Copy every record below exactly, leaving out any pictures.

DATA IN THIS EXERCISE below:

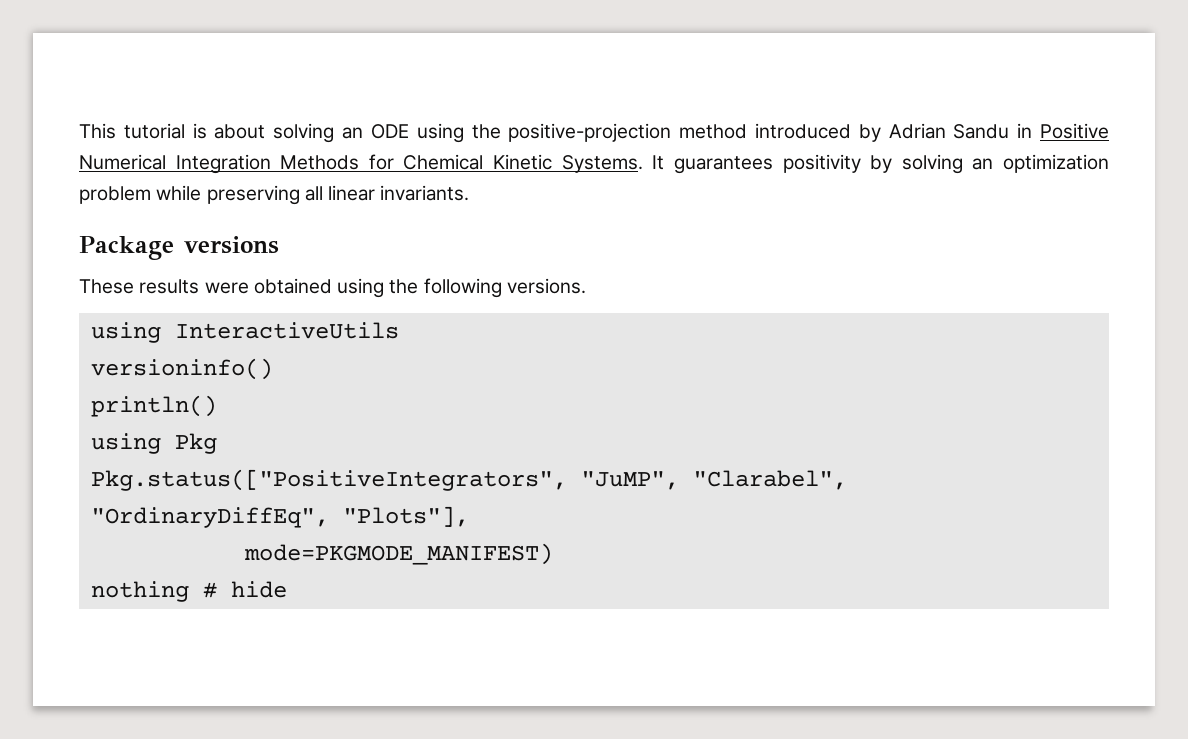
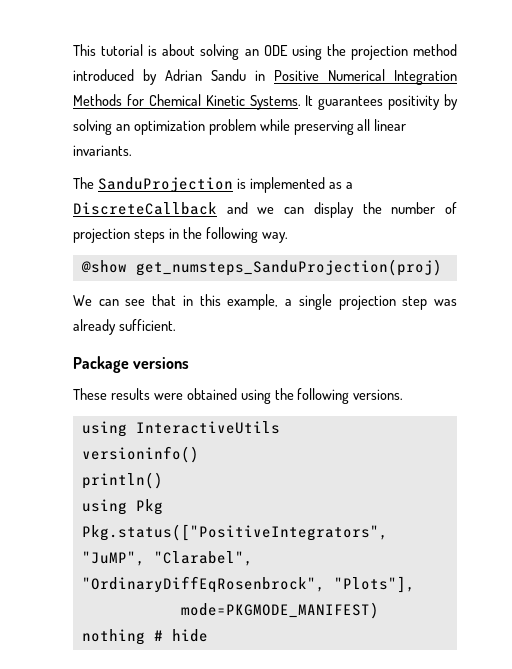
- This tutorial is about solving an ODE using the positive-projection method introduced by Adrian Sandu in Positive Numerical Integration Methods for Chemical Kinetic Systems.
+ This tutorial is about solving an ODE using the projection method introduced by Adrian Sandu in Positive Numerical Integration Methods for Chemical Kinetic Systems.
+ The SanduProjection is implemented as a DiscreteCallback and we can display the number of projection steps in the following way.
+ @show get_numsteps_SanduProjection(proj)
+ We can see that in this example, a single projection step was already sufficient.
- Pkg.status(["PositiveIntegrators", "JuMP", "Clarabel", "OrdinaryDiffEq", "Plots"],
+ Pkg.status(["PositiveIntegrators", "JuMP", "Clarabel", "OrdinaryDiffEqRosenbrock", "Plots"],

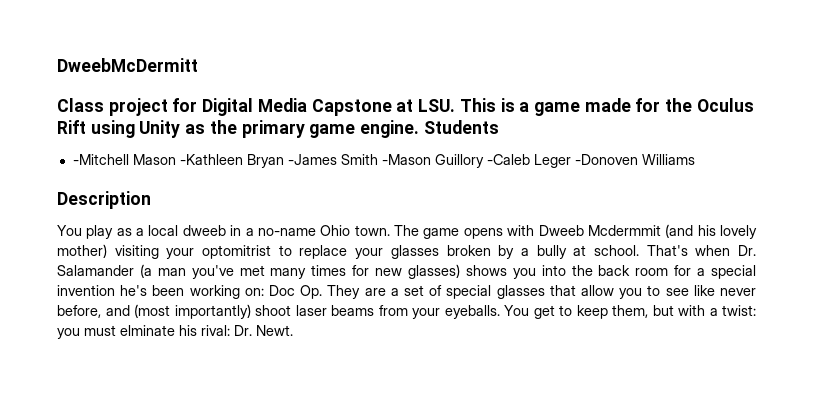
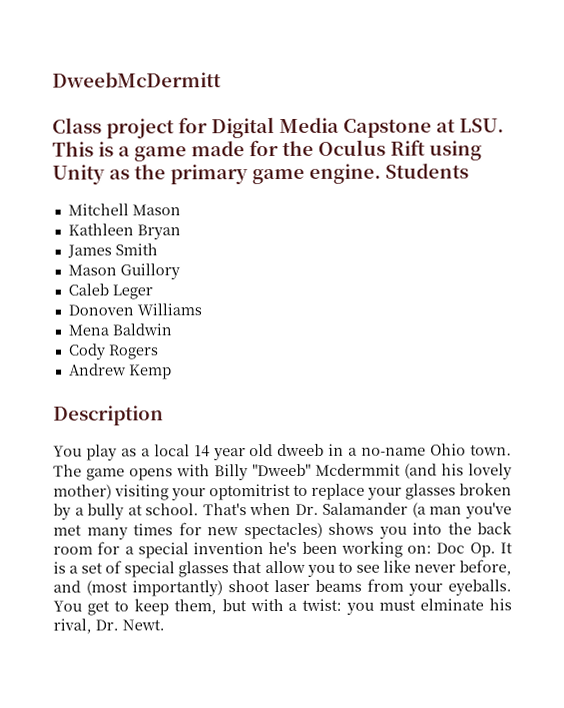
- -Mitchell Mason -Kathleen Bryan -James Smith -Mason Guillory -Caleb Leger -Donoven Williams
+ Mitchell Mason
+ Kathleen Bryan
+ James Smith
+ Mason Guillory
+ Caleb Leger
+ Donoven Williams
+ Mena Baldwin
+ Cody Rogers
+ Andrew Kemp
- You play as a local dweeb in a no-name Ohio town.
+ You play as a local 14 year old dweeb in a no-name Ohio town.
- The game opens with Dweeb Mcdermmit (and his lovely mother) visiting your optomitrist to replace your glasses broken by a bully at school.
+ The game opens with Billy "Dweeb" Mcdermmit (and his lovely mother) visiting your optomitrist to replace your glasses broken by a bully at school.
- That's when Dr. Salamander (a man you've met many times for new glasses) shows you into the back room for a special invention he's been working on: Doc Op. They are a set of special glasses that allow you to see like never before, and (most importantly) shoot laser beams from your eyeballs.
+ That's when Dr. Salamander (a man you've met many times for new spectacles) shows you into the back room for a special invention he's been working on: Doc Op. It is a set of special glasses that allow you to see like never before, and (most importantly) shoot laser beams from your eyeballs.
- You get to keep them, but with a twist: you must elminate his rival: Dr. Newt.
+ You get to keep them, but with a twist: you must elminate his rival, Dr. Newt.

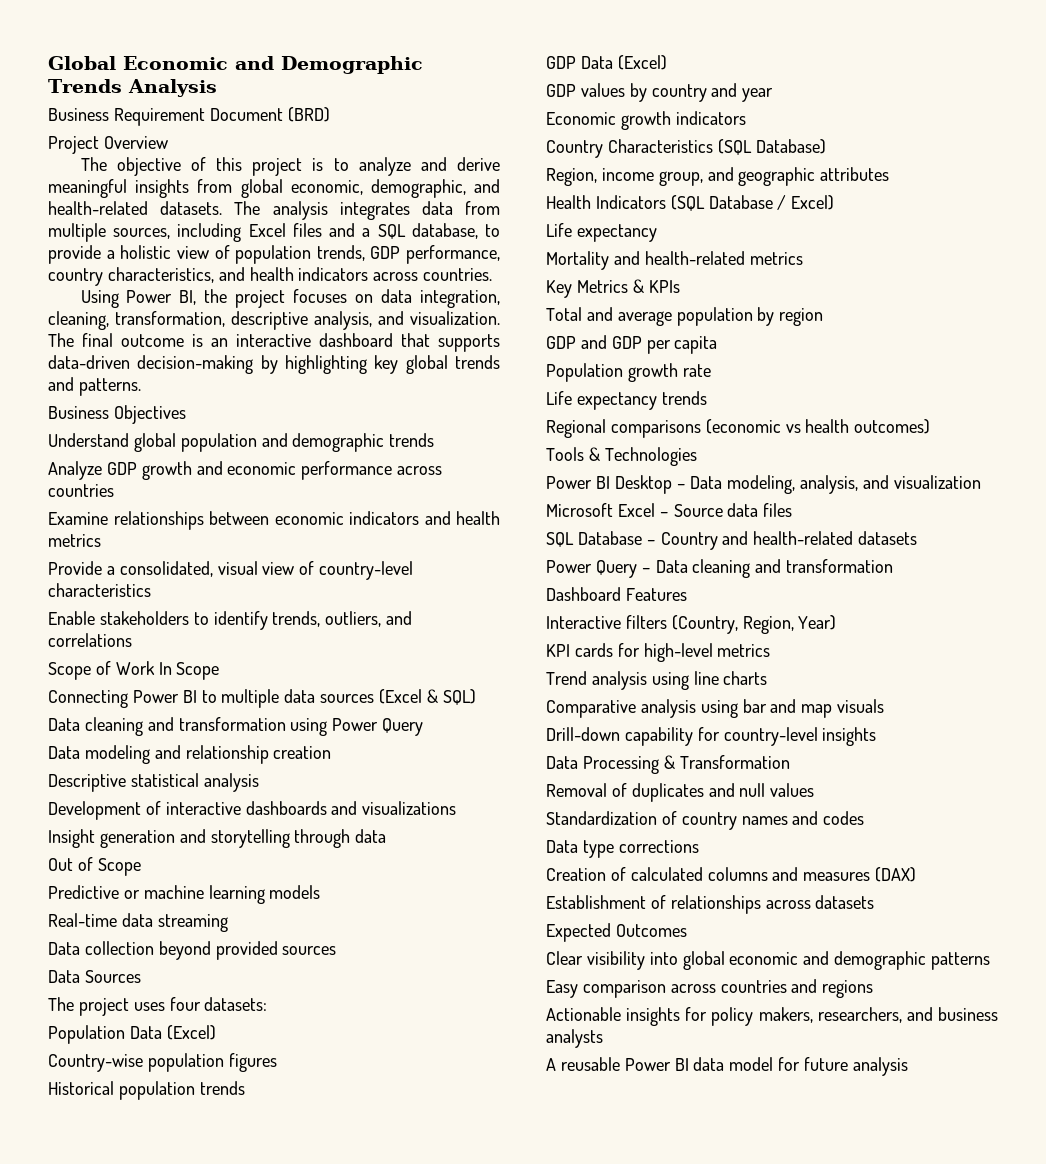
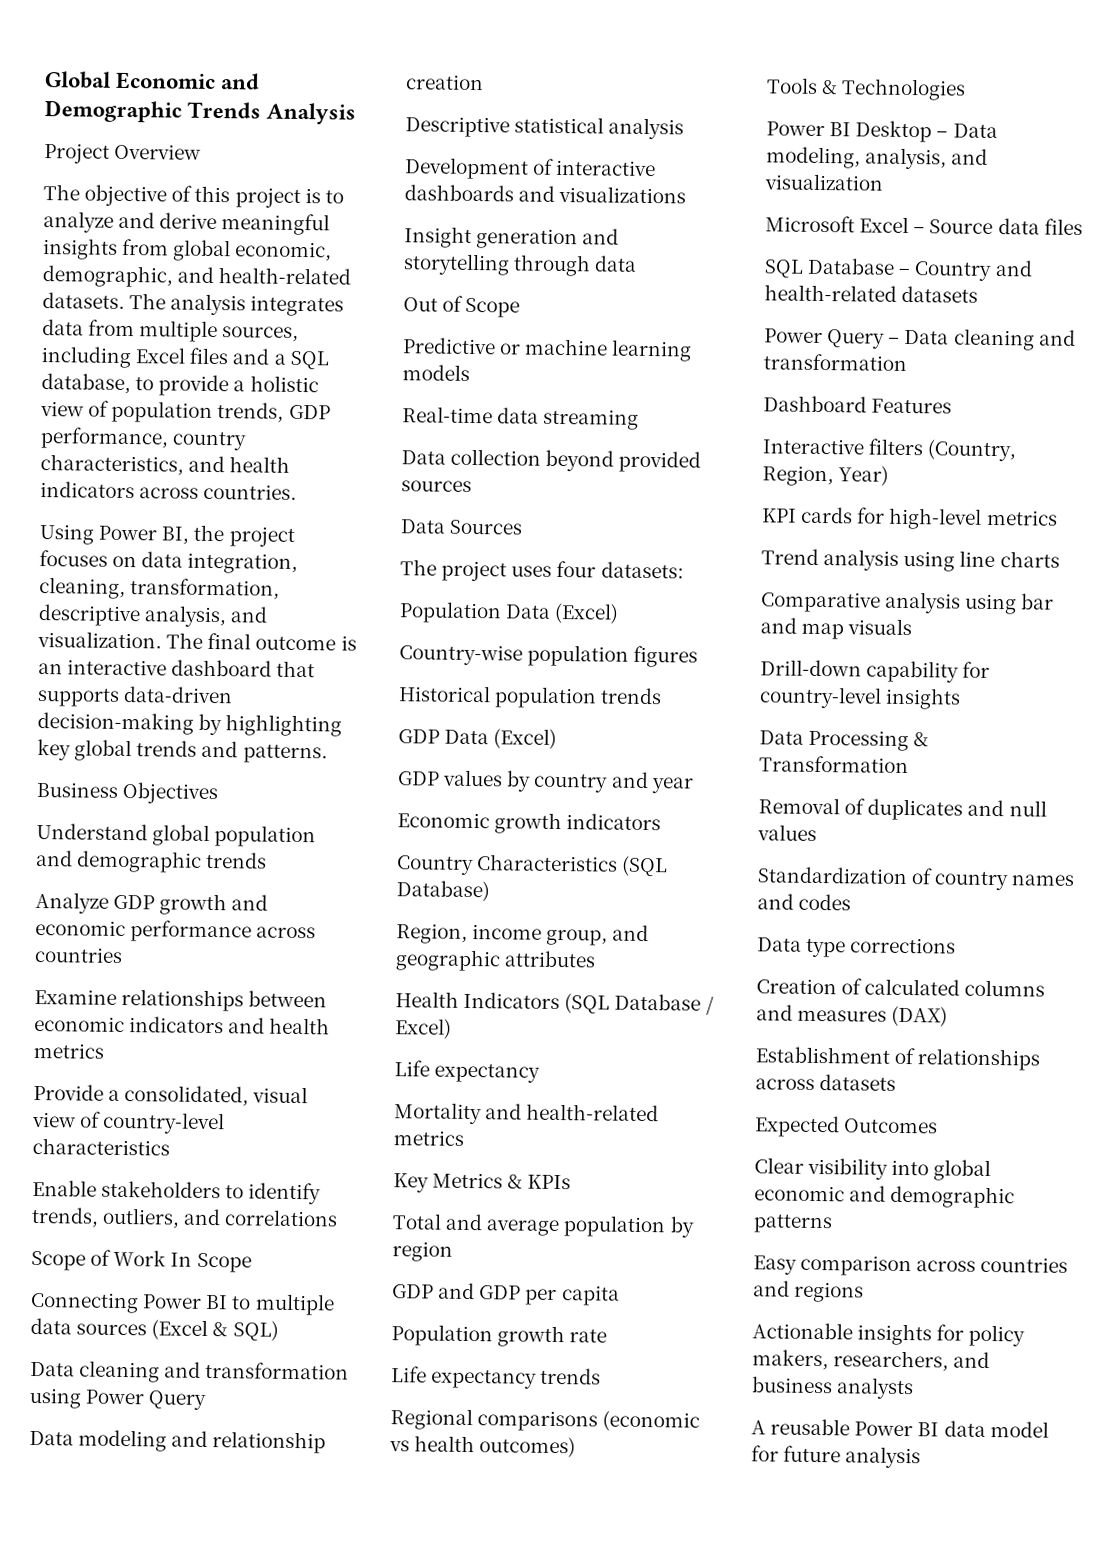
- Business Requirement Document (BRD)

End of DATA IN THIS EXERCISE.

SOLUTION TO THE EXERCISE ::
- This tutorial is about solving an ODE using the positive-projection method introduced by Adrian Sandu in Positive Numerical Integration Methods for Chemical Kinetic Systems.
+ This tutorial is about solving an ODE using the projection method introduced by Adrian Sandu in Positive Numerical Integration Methods for Chemical Kinetic Systems.
+ The SanduProjection is implemented as a DiscreteCallback and we can display the number of projection steps in the following way.
+ @show get_numsteps_SanduProjection(proj)
+ We can see that in this example, a single projection step was already sufficient.
- Pkg.status(["PositiveIntegrators", "JuMP", "Clarabel", "OrdinaryDiffEq", "Plots"],
+ Pkg.status(["PositiveIntegrators", "JuMP", "Clarabel", "OrdinaryDiffEqRosenbrock", "Plots"],

- -Mitchell Mason -Kathleen Bryan -James Smith -Mason Guillory -Caleb Leger -Donoven Williams
+ Mitchell Mason
+ Kathleen Bryan
+ James Smith
+ Mason Guillory
+ Caleb Leger
+ Donoven Williams
+ Mena Baldwin
+ Cody Rogers
+ Andrew Kemp
- You play as a local dweeb in a no-name Ohio town.
+ You play as a local 14 year old dweeb in a no-name Ohio town.
- The game opens with Dweeb Mcdermmit (and his lovely mother) visiting your optomitrist to replace your glasses broken by a bully at school.
+ The game opens with Billy "Dweeb" Mcdermmit (and his lovely mother) visiting your optomitrist to replace your glasses broken by a bully at school.
- That's when Dr. Salamander (a man you've met many times for new glasses) shows you into the back room for a special invention he's been working on: Doc Op. They are a set of special glasses that allow you to see like never before, and (most importantly) shoot laser beams from your eyeballs.
+ That's when Dr. Salamander (a man you've met many times for new spectacles) shows you into the back room for a special invention he's been working on: Doc Op. It is a set of special glasses that allow you to see like never before, and (most importantly) shoot laser beams from your eyeballs.
- You get to keep them, but with a twist: you must elminate his rival: Dr. Newt.
+ You get to keep them, but with a twist: you must elminate his rival, Dr. Newt.

- Business Requirement Document (BRD)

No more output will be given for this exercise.